NB. Weil der Mann, so aus Nürnberg in der Creuzgaß wo[hn]hafft, etwas später, als anfangs vermeÿnet worden, fortgegangen, habe noch Zeit gefunden eines nach dem andern beÿ [zu] fügen. Frau Doppelmaÿerin[9] wird wißen wer Er ist. Denn a[uch] diese bringet Er brief, v. von Ihr wiederum herein. Ich werde wie alle Zeit eifrigst suchen zu heißen

Meines HochgeEhrten Herren und Patrons

Halle den 21. Junij
Ao. 1700

Humillimus Cliens
Peter Kolb.


Fussnoten

  1. Zu Gottfried Kirch (1639-1710) siehe
    • Herbst, Klaus-Dieter: Gottfried Kirch. Astronom, Kalendermacher, Pietist, Früaufklärer. Jena: HDK 2022
  2. Ulrich Junius (1670-1726) wurde 1705 Professor für Mathematik in Leipzig. Zum Streit mit Kirch siehe
    • Herbst 2022 (wie Fußnote 1), S. 419-420
  3. Junius war der Taufpate von Kirchs 1699 geborener Tochter Sophia.
  4. Manquiren: fehlen.
  5. Vgl. dazu den Brief Kolbs an Eimmart vom 17.06.1700.
  6. Gott segne die Veranstaltung mit Erfolg.
  7. amplectiren: ergreifen.
  8. August Hermann Francke (1663-1727), Zentralfigur des deutschen Pietismus, war seit 1698 Professor für Theologie in Halle.
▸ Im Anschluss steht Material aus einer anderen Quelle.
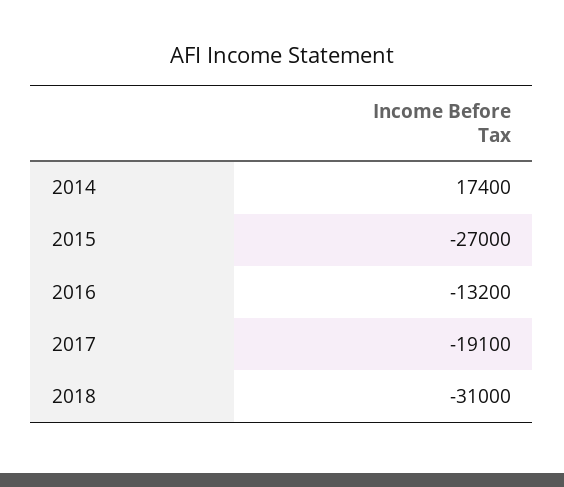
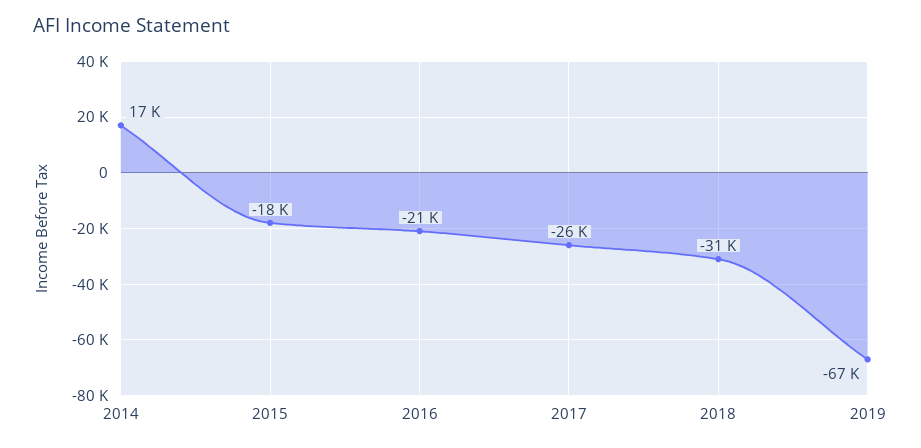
2015: -27000 -> -18000
2016: -13200 -> -21000
2017: -19100 -> -26000
2019: none -> -67000

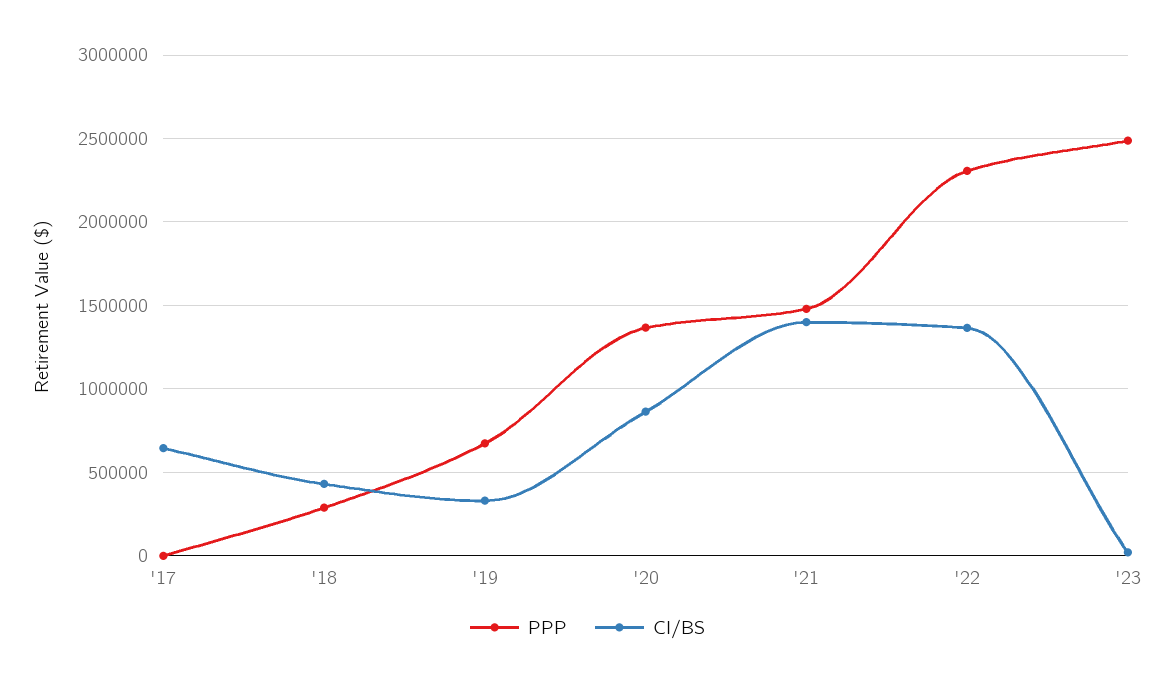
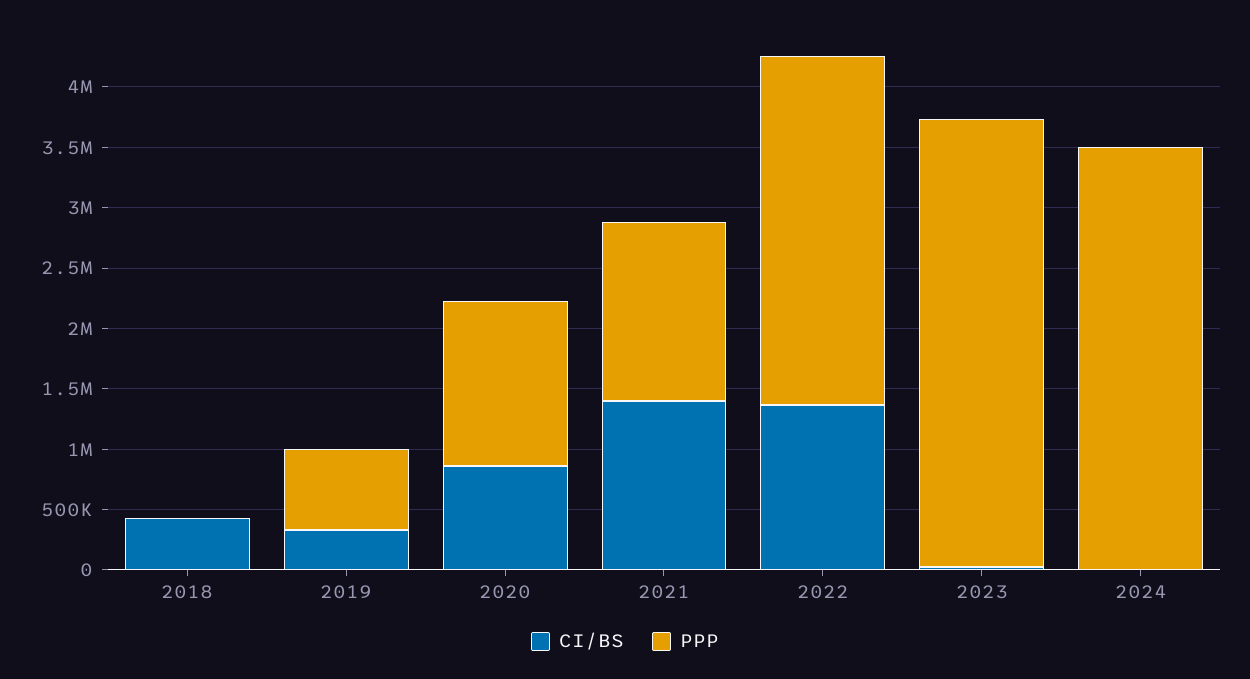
PPP, '17: 0 -> none
CI/BS, '17: 650000 -> none
PPP, '18: 300000 -> 0
PPP, '22: 2300000 -> 2900000
PPP, '23: 2500000 -> 3700000
CI/BS, 2024: none -> 0
PPP, 2024: none -> 3500000

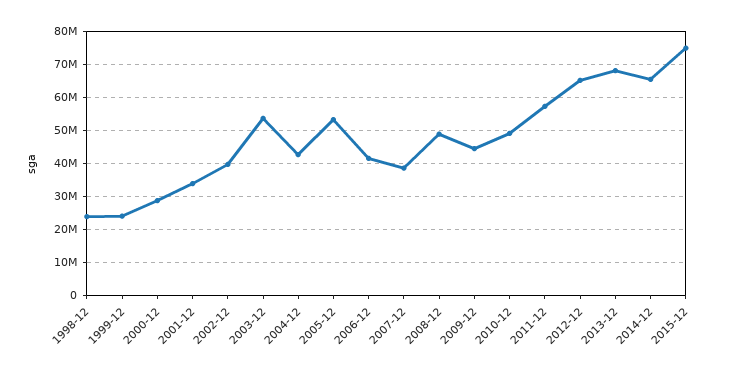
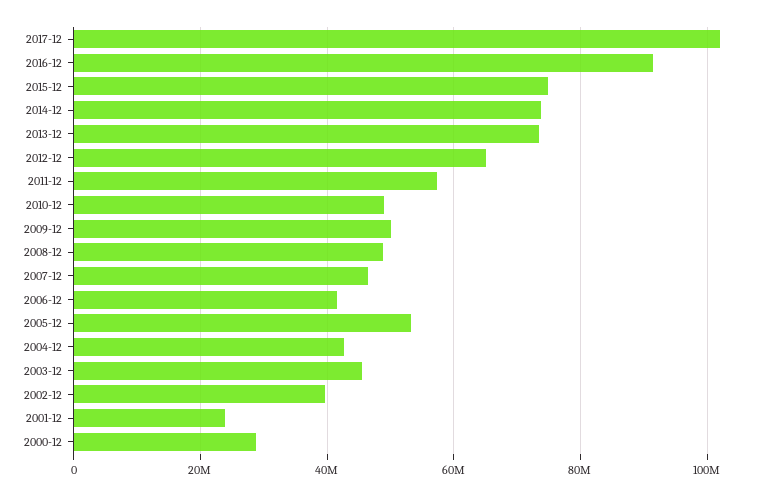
1998-12: 24000000 -> none
1999-12: 24000000 -> none
2001-12: 34000000 -> 24000000
2003-12: 54000000 -> 46000000
2007-12: 38000000 -> 46000000
2009-12: 44000000 -> 50000000
2013-12: 68000000 -> 74000000
2014-12: 66000000 -> 74000000
2017-12: none -> 102000000
2016-12: none -> 92000000

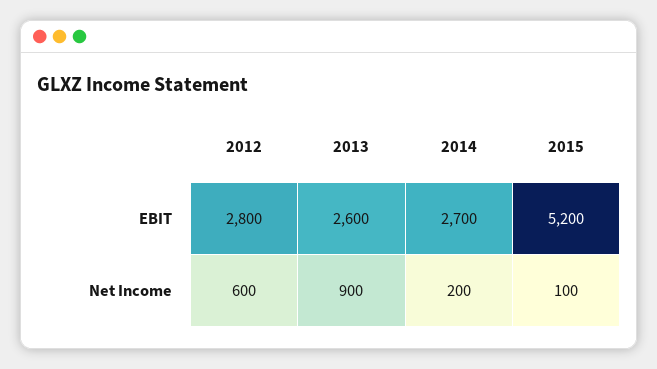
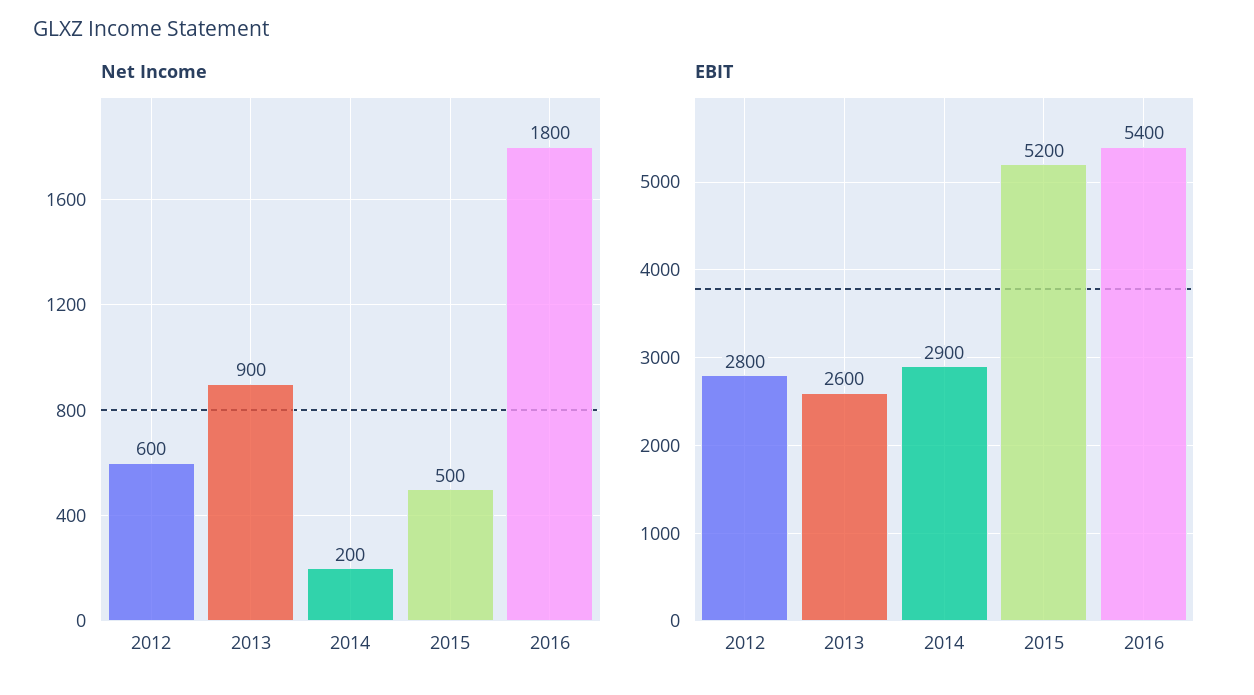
EBIT, 2014: 2700 -> 2900
Net Income, 2015: 100 -> 500
Net Income, 2016: none -> 1800
EBIT, 2016: none -> 5400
Zwischen Francke und der übrigen Universitätstheologie einerseits und der Stadtgeistlichkeit, flankiert von den Landständen, andererseits hatte es langwierige Auseinandersetzungen gegeben. Francke griff bestimmte Aspekte der traditionellen Orthodoxie an und sah sich umgekehrt mit dem Vorwurf pietistischer Heterodoxie konfrontiert. Um Einigkeit und gutes Vernehmen wieder herzustellen, wurde am 13.04.1700 von der Kurfürstlichen Regierung in Berlin (Das Erzstift Magdeburg war 1680 als Herzogtum Magdeburg zu Preußen gekommen) eine Kommission eingesetzt, bestehend aus dem Livländischen Generalsuperintendenten Johann Fischer, dem Hallenser Juristen und Geheimrat Samuel Stryk und dem Vizekanzler des Herzogtums Magdeburg Stößer von Lilienfeld. Deren Verhandlungen führten zu einer Klärung (Recess vom 24.6.1700), bei der die Rechtgläubigkeit der Universitätstheologie anerkannt wurde und die Position Franckes entscheidend gestärkt wurde.
    • Sachsse, Eugen: Ursprung und Wesen des Pietismus. Wiesbaden 1884, S. 280-282
    • Taatz-Jacobi, Marianne: Erwünschte Harmonie. Die Gründung der Friedrichs-Universität Halle als Instrument brandenburg-preußischer Konfessionspolitik - Motive, Verfahren, Mythos (1680-1713). Berlin, Boston 2014, Kap. 2.3.2
  9. Maria Catharina Doppelmayr (1653-1708) war die Mutter von Johann Gabriel Doppelmayr (1677-1750).